THOMPSON, Circuit Judge.

In Johnson v. United States, 576 U.S. 591, 597, 135 S.Ct. 2551, 192 L.Ed.2d 569 (2015), the Supreme Court held that a jumble of words in a federal law could not be used to fix a defendant's sentence, a rule that applies retroactively. See Welch v. United States, ––– U.S. ––––, 136 S. Ct. 1257, 1264, 194 L.Ed.2d 387 (2016). Years ago, judges used the same wording in another binding rule with "the force and effect of law[ ]," United States v. Booker, 543 U.S. 220, 234, 125 S.Ct. 738, 160 L.Ed.2d 621 (2005)§ 4B1.2(a)(2) of the U.S. Sentencing Guidelines — to fix defendants' sentences. Because Johnson made that unconstitutional, we reverse the district court's decision denying the motion to vacate and remand for further proceedings.

Background

Twenty-five years ago, Anthony M. Shea drove a stolen minivan to try to rob a bank in Londonderry, New Hampshire. See United States v. Shea, 159 F.3d 37, 38 (1st Cir. 1998). Using a pair of revolvers, Shea and another robber marched two bank tellers to the vault. Id. When the tellers couldn't open it (a timed locking device kept it shut), Shea and his partner left empty-handed. Id. One week later, Shea's criminal career came to an abrupt stop: after another aborted robbery in neighboring Massachusetts, his getaway car hit a telephone pole. See United States v. Shea, 150 F.3d 44, 47 (1st Cir. 1998). A squad of FBI agents, who'd been in hot pursuit, pulled Shea from the wreckage and a black revolver from his pants. See id. One of the Londonderry tellers later identified the gun as the weapon Shea had used in New Hampshire. Shea, 159 F.3d at 38.
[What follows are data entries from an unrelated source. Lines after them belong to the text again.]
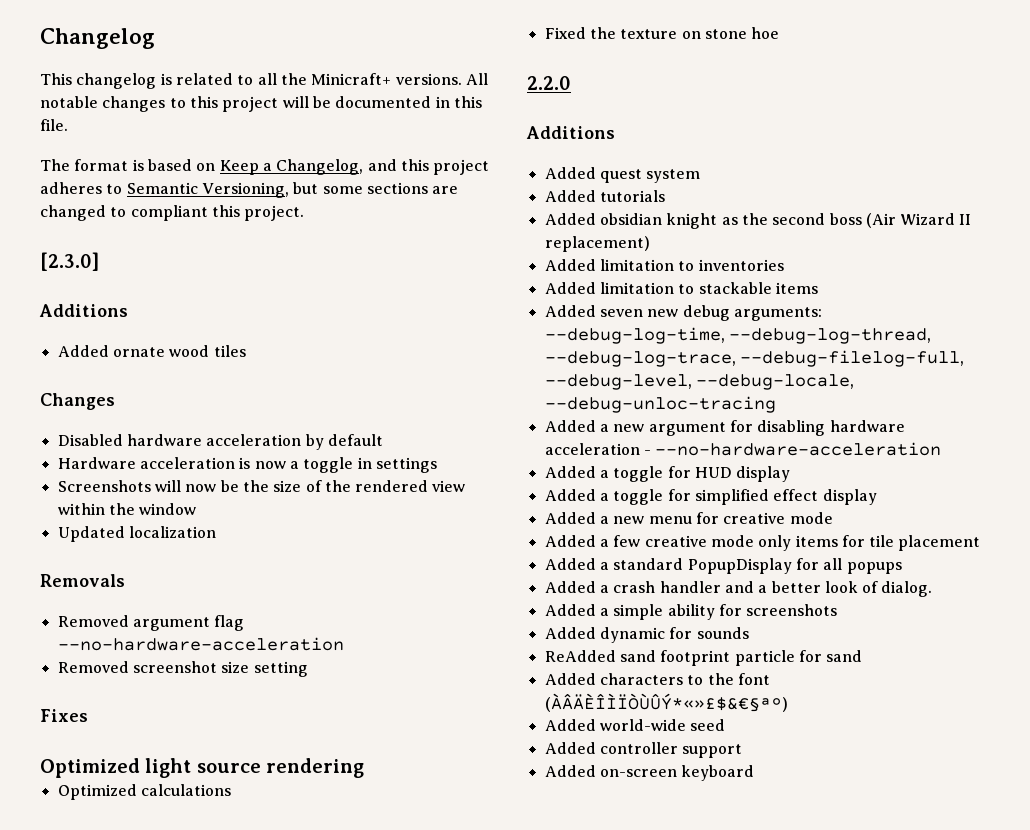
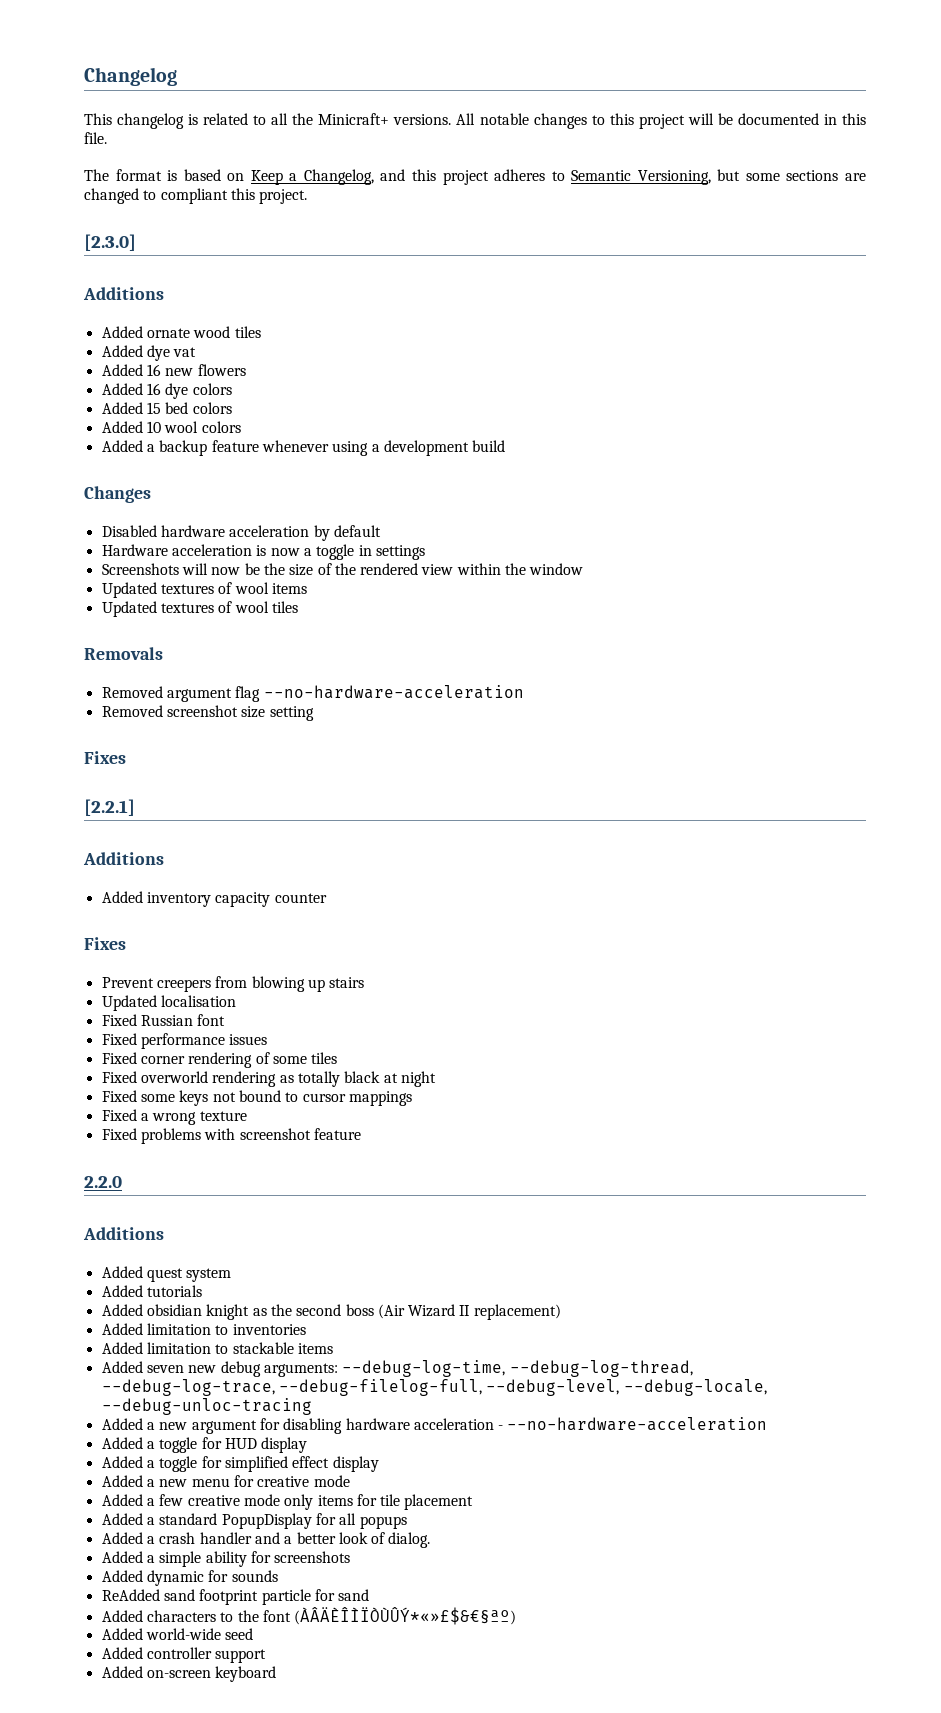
+ Added dye vat
+ Added 16 new flowers
+ Added 16 dye colors
+ Added 15 bed colors
+ Added 10 wool colors
+ Added a backup feature whenever using a development build
- Updated localization
+ Updated textures of wool items
+ Updated textures of wool tiles
- Optimized light source rendering
- Optimized calculations
- Fixed the texture on stone hoe
+ [2.2.1]
+ Additions
+ Added inventory capacity counter
+ Fixes
+ Prevent creepers from blowing up stairs
+ Updated localisation
+ Fixed Russian font
+ Fixed performance issues
+ Fixed corner rendering of some tiles
+ Fixed overworld rendering as totally black at night
+ Fixed some keys not bound to cursor mappings
+ Fixed a wrong texture
+ Fixed problems with screenshot feature

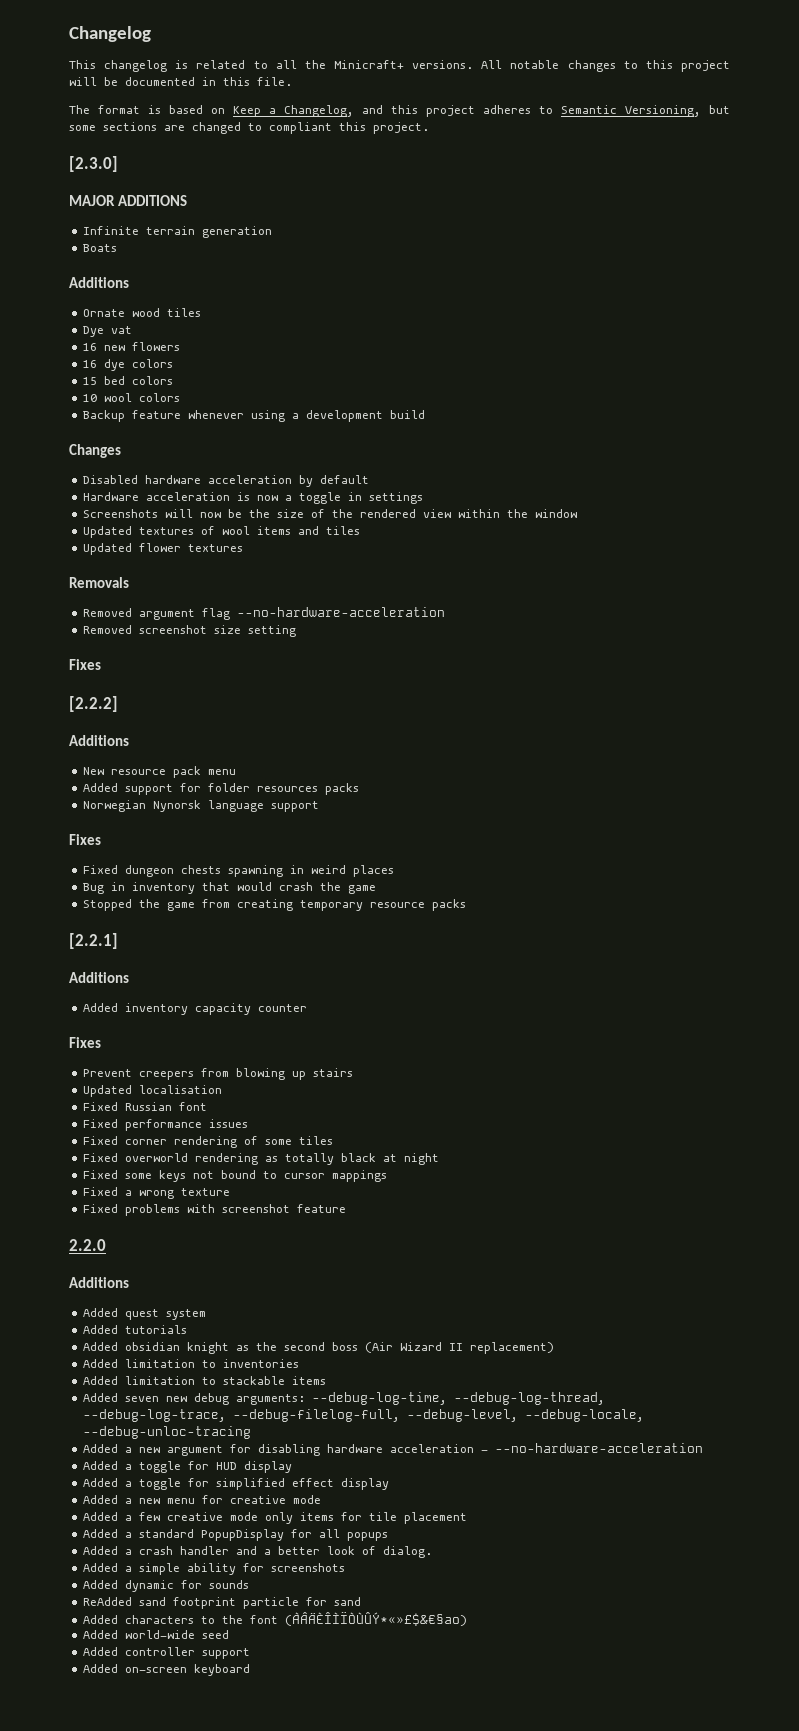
  [2.3.0]
+ MAJOR ADDITIONS
+ Infinite terrain generation
+ Boats
  Additions
- Added ornate wood tiles
+ Ornate wood tiles
- Added dye vat
+ Dye vat
- Added 16 new flowers
+ 16 new flowers
- Added 16 dye colors
+ 16 dye colors
- Added 15 bed colors
+ 15 bed colors
- Added 10 wool colors
+ 10 wool colors
- Added a backup feature whenever using a development build
+ Backup feature whenever using a development build
- Updated textures of wool items
- Updated textures of wool tiles
+ Updated textures of wool items and tiles
+ Updated flower textures
+ [2.2.2]
+ Additions
+ New resource pack menu
+ Added support for folder resources packs
+ Norwegian Nynorsk language support
+ Fixes
+ Fixed dungeon chests spawning in weird places
+ Bug in inventory that would crash the game
+ Stopped the game from creating temporary resource packs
For the Londonderry robbery, Shea was tried in the federal court for the District of New Hampshire, where a jury found him guilty of four charges: armed attempted bank robbery under 18 U.S.C. § 2113(a) and (d), using a firearm during a crime of violence under 18 U.S.C. § 924(c), interstate transportation of a stolen vehicle under 18 U.S.C. § 2312, and interstate possession of a stolen vehicle under § 2312. Id. at 38. For purposes of Count Two, § 924(c)(3) defined "crime of violence" as a felony offense that

(A) has as an element the use, attempted use, or threatened use of physical force against the person or property of another, or
(B) that by its nature, involves a substantial risk that physical force against the person or property of another may be used in the course of committing the offense.

18 U.S.C. § 924(c)(3). The government alleged that Count One — the armed attempted bank robbery — qualified as a "crime of violence." Soon after the guilty verdict, the judge sentenced Shea to 567 months (that is, over forty-seven years) in federal prison, where he dwells to this day.1

At the time, the U.S. Sentencing Guidelines ordinarily set the range of sentences the judge could impose. Then, as they do now, the Guidelines gave each defendant two scores — an "offense level" (based on the seriousness of his offense of conviction, plus specified aggravating and mitigating facts in the defendant's particular case) and a "criminal history category" (based on the defendant's prior convictions). United States v. Martínez-Benítez, 914 F.3d 1, 2 n.2 (1st Cir. 2019). The judge plotted those two scores on a chart and got the applicable sentencing range. Id. When Shea was sentenced, the Guidelines were "mandatory and binding on all judges." Booker, 543 U.S. at 233, 125 S.Ct. 738.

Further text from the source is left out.